Indulge in the epitome of luxury and sophistication with Foie Gras, a decadent delicacy that elevates any festive occasion or special celebration. Often made from duck, with a more exclusive version crafted from goose, Foie Gras is a true culinary masterpiece. Whether served seared for a luscious Tournedos Rossini or prepared semi-cooked in a terrine or au torchon style, Foie Gras embodies elegance and richness in every bite. The fully cooked and pasteurized varieties can be preserved for extended periods in tins or jars, allowing you to savor its exquisite flavor over time. While the production of Foie Gras traditionally involves the controversial force-feeding of birds, a humane alternative obtained without gavage has emerged, offering a more ethical choice for discerning gourmands. Embrace the essence of luxury and discover the unparalleled taste of Foie Gras in all its glory.

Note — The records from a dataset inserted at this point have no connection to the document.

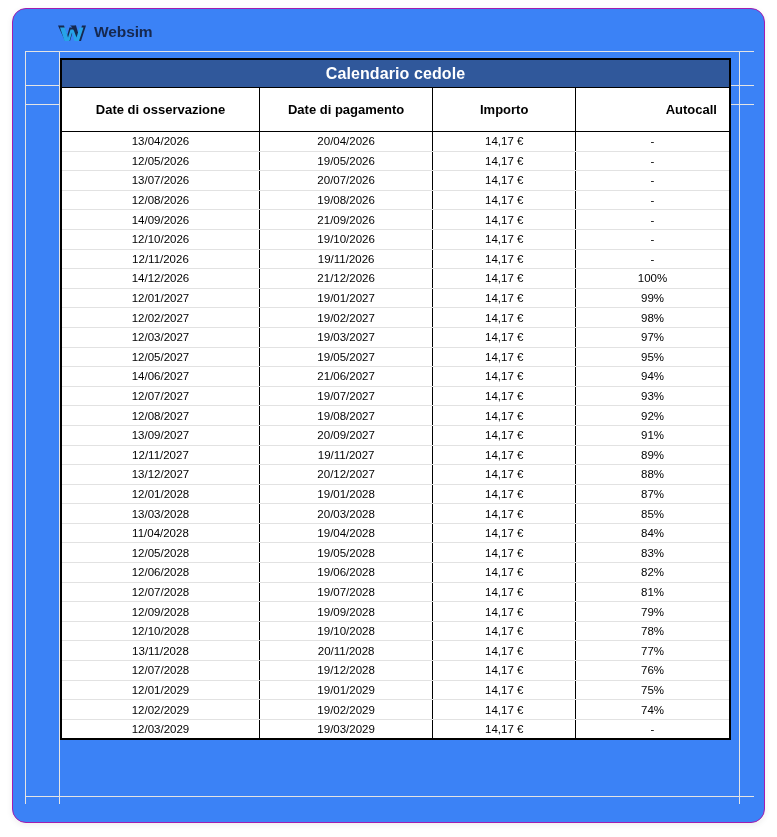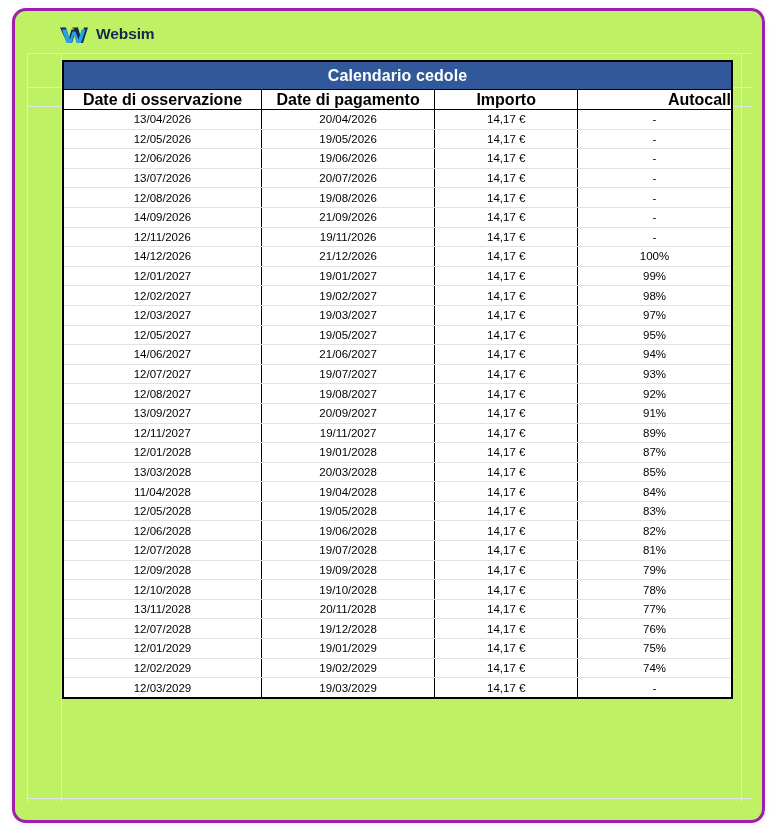"Websim" #page-card { background: #bef264 -> #3b82f6; border: 3px solid #a21caf -> 1px solid #a21caf }
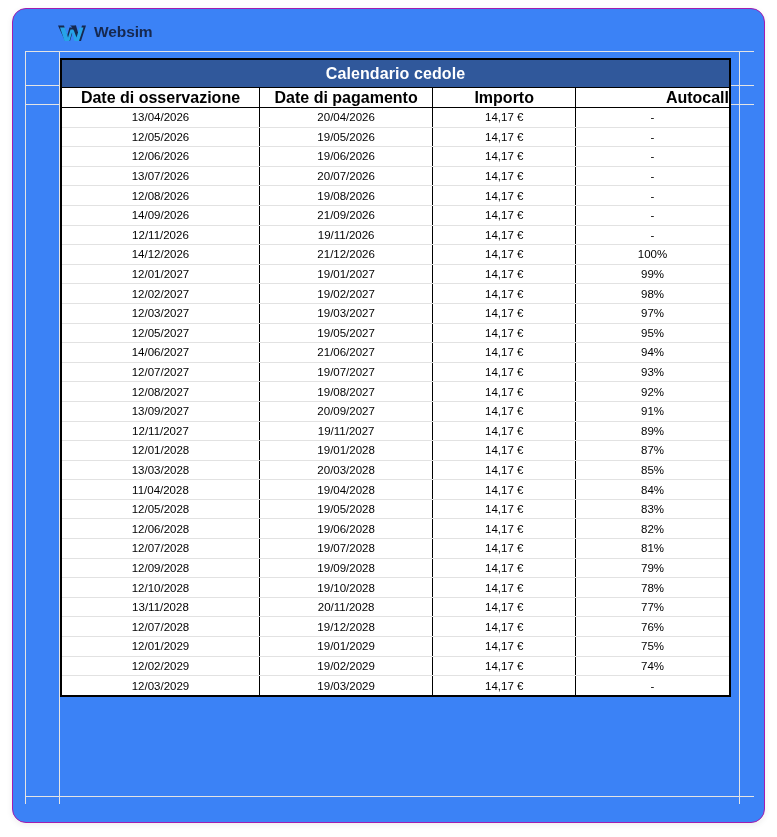"Date di osservazione" table#calendar-table thead th { font-size: 16px -> 13px; padding: 0 -> 12px }
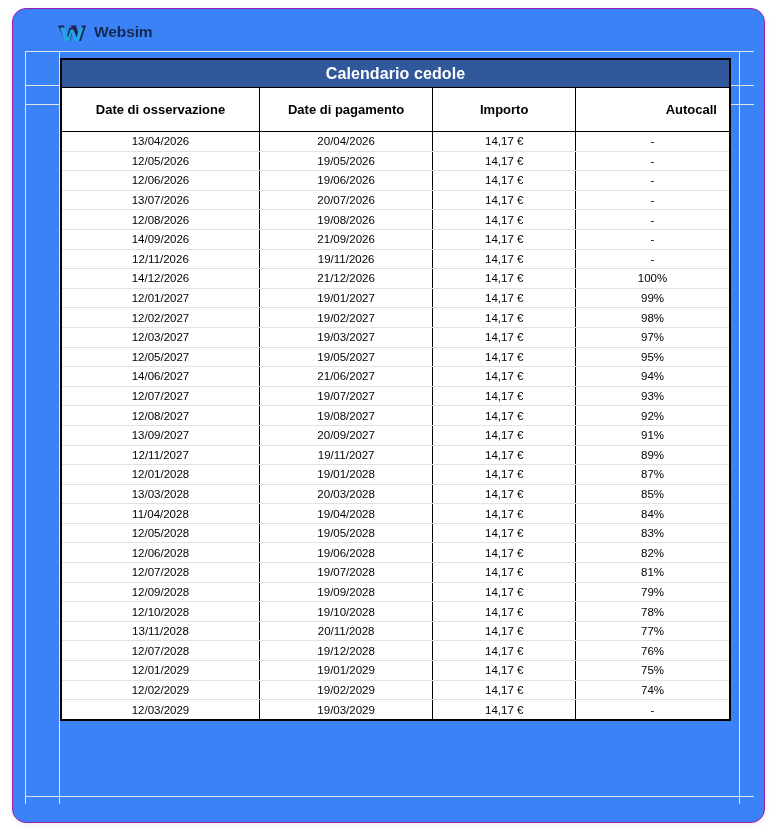"12/06/2026" tr { html: <tr> <td>12/06/2026</td> <td>19/06/2026</td> <td>14,17 €</td> <td>-</td> </tr> -> none }
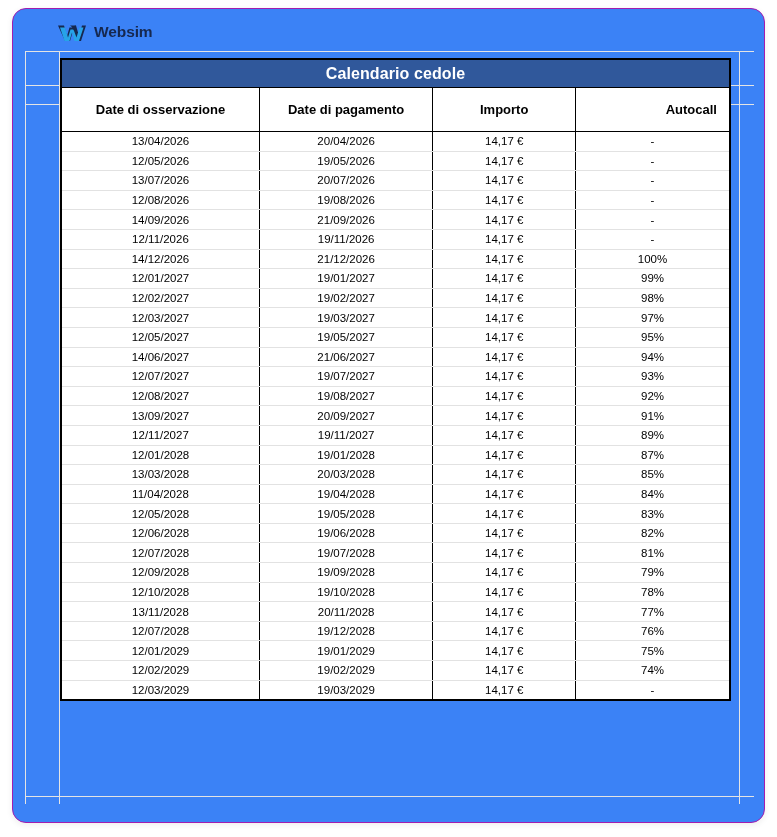"12/10/2026" tr { html: none -> <tr> <td>12/10/2026</td> <td>19/10/2026</td> <td>14,17 €</td> <td>-</td> </tr> }
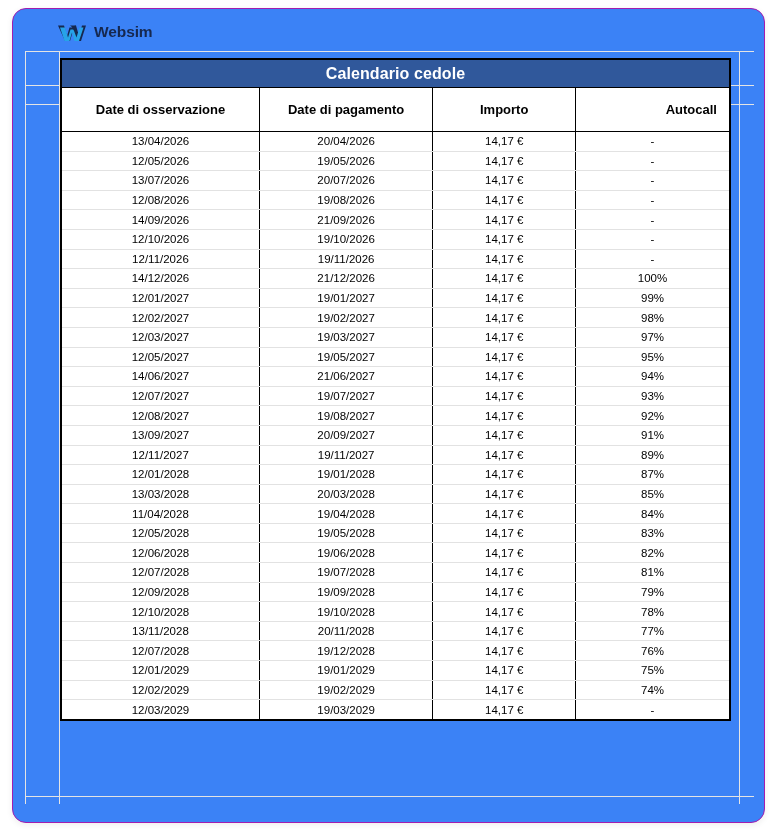"13/12/2027" tr { html: none -> <tr> <td>13/12/2027</td> <td>20/12/2027</td> <td>14,17 €</td> <td>88%</td> </tr> }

Please note that the full access to this content needs a subscription:  please sign up.

A delicacy

This recipe is a protected and only available for paid members. To obtain the full step by step recipe and detailed ingredients list, please sign up.

Preview the recipe

Important To Consider

  • Producing foie gras without force-feeding the birds is a topic that has gained increasing attention in recent years due to ethical concerns surrounding traditional foie gras production methods. Foie gras, a delicacy made from the fattened liver of ducks or geese, is typically produced through a process known as gavage, which involves force-feeding the birds to promote the fattening of their livers. However, with growing demand for more ethical and sustainable food practices, there have been attempts to develop alternative methods of producing foie gras without force-feeding. One such method involves a process called "natural feeding," where ducks or geese are given unlimited access to a high-energy feed, allowing them to voluntarily consume enough food to develop fatty livers. It is essential to strike a balance between ethical considerations and maintaining the unique taste and texture that make foie gras a sought-after culinary delicacy.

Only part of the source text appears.